Asian economies "are not totally immune to global market turbulence and negative developments," Kuroda told a symposium in Tokyo ahead of this weekend's meeting of Group of Seven finance chiefs.
"A deep and prolonged US recession, should it ever occur, could be accompanied by much slower growth in Asia," he said.
"A significant slowdown in the US economy will most certainly affect the region's growth performance through trade, investment and financial linkages," he said.
Kuroda said spillover from the world's three largest financial markets - US, Europe, and Japan - could be "potentially large" and called on Asian policymakers to take steps to ensure confidence in the regions' money markets.
The subprime crisis erupted last year as a growing number of Americans defaulted on loans which they received during the last housing boom despite patchy credit histories.
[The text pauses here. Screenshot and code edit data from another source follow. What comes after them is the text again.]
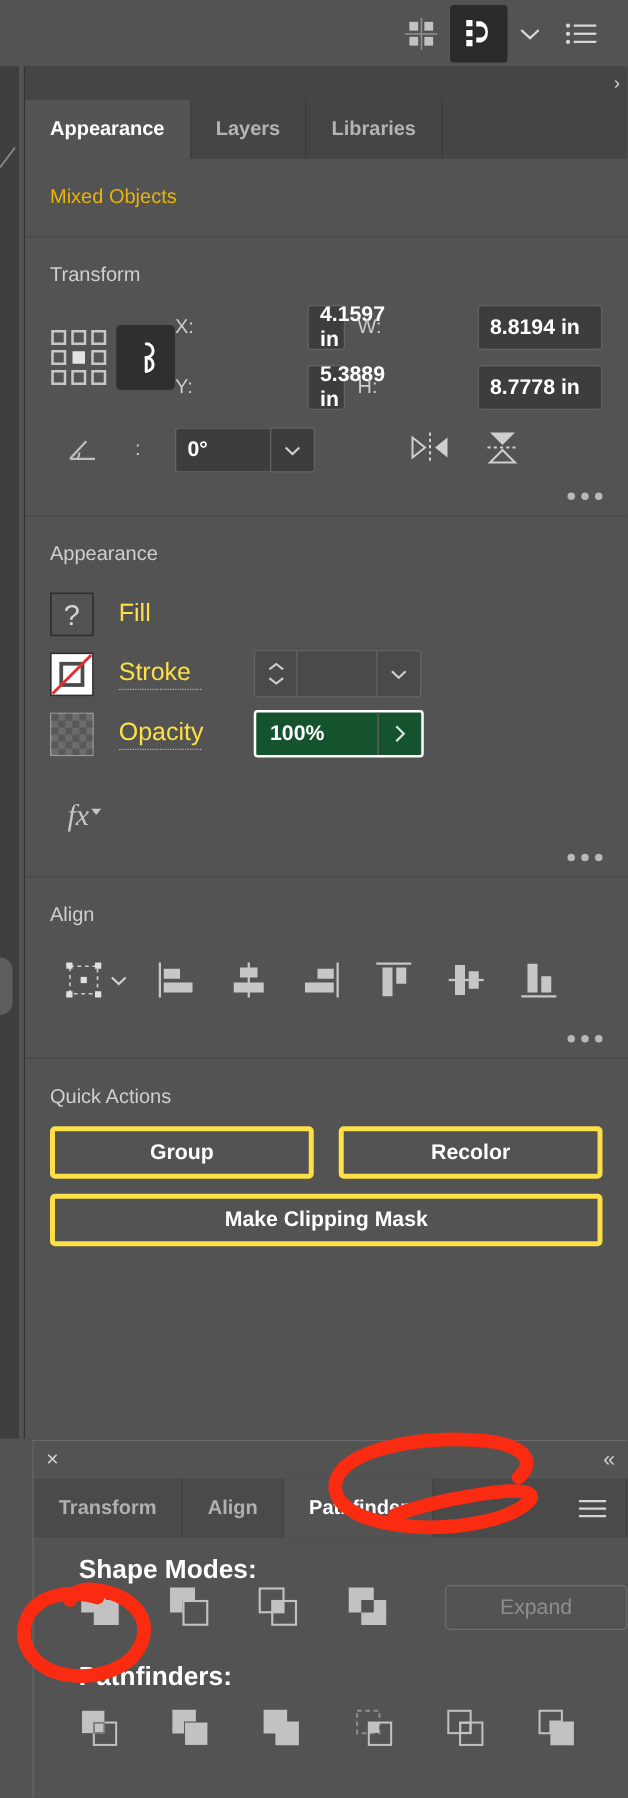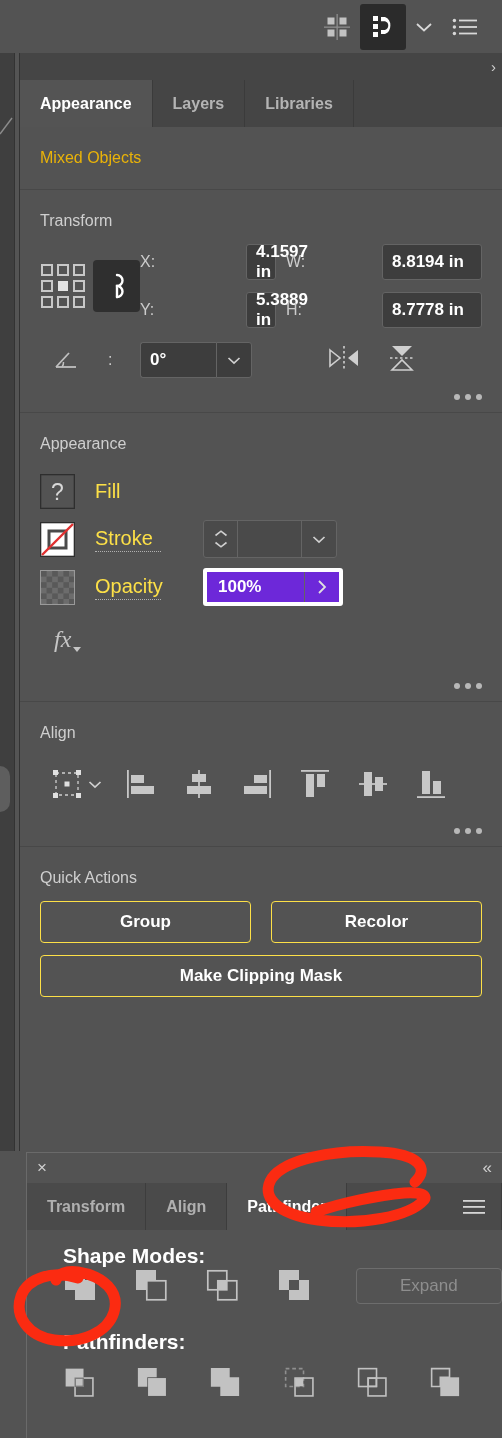"100%" .opac { background: #6d28d9 -> #14532d; border: 4px solid #ffffff -> 2px solid #ffffff }
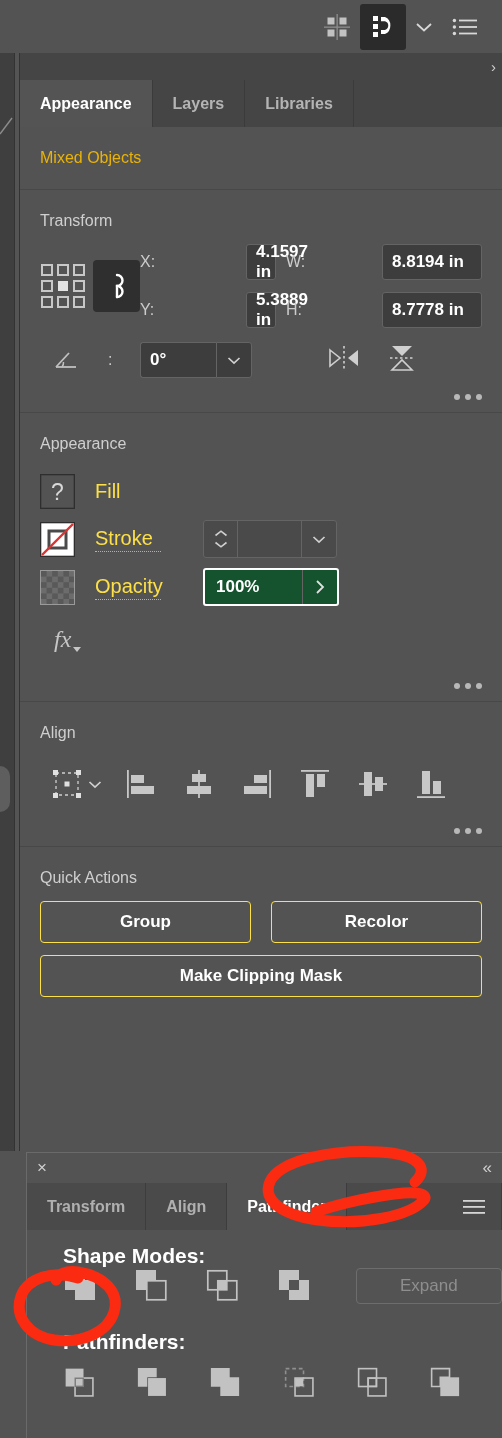"fx" .fx-row { align-items: center -> flex-end }
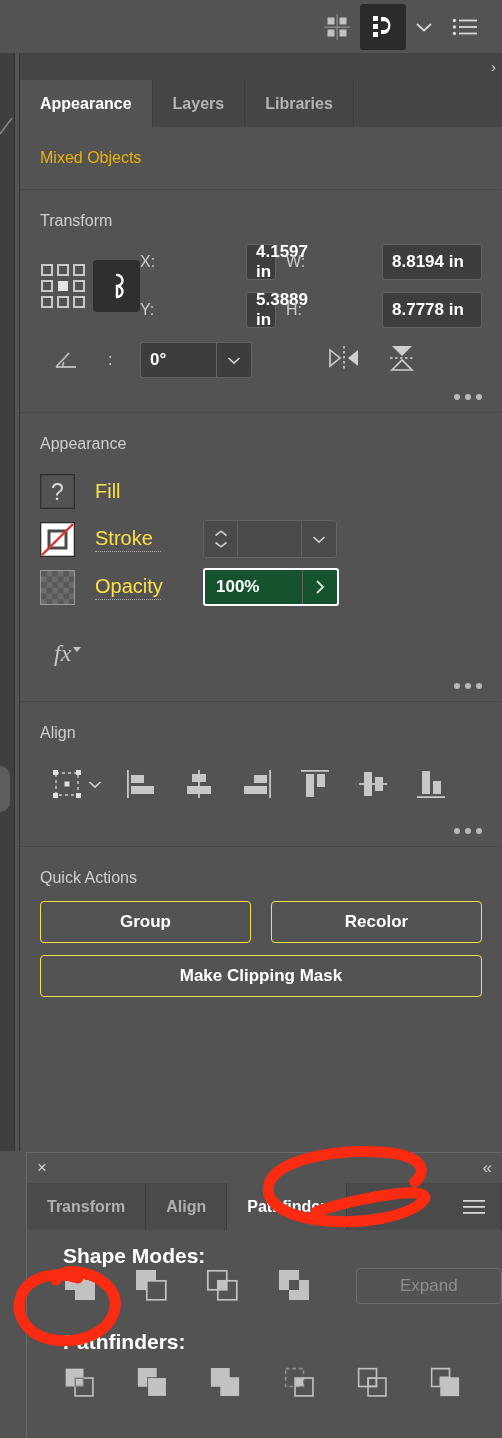"Group" .qa-btn { border: 1px solid #fde047 -> 4px solid #fde047 }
Asian banks have been less exposed to subprime losses than their US and European counterparts but the region's equities have still seen volatility.
Governments "must continue to pursue sound macroeconomic management, strengthen prudential supervision of financial institutions and improve structural resilience through more comprehensive reform efforts," Kuroda said.
The US congress overnight passed a major stimulus package aimed at reviving the economy. But Washington's calls for other major economies to take similar action are expected to meet some resistance at Saturday's G7 meeting.
Back on track
Kuroda said Southeast and East Asian economies including Japan and China could implement fiscal stimulus plans if global growth cools, but said it was not necessary for the moment.
"If necessary, emerging economies in Asia with increased fiscal space could introduce some stimulus measures," Kuroda said.
But "last year many Asian economies including China were overheated with accelerated inflation. For them a still important challenge is how to contain inflationary pressures rather than introducing a fiscal stimulus," he said.
"At this stage, Asian economies have been increasing inflationary pressures rather than recession prospects," he said.
Kuroda, a former senior finance ministry official, is seen as a potential candidate to replace Bank of Japan governor Toshihiko Fukui when his term expires in March.
Another likely candidate is current deputy governor Toshiro Muto.
For Japan only, Kuroda projected year-on-year growth of 1% to 1.5%, significantly lower than the 2% annualised rate attained in early 2007 as the country finally came out of a protracted slump.
Echoing Bank of Japan projections, Kuroda attributed the slower growth to tighter construction regulations that the government enacted in September after a scandal in which an architect faked earthquake-resistance data.
Kuroda expected Japan's growth to be back on track by the second half of the year.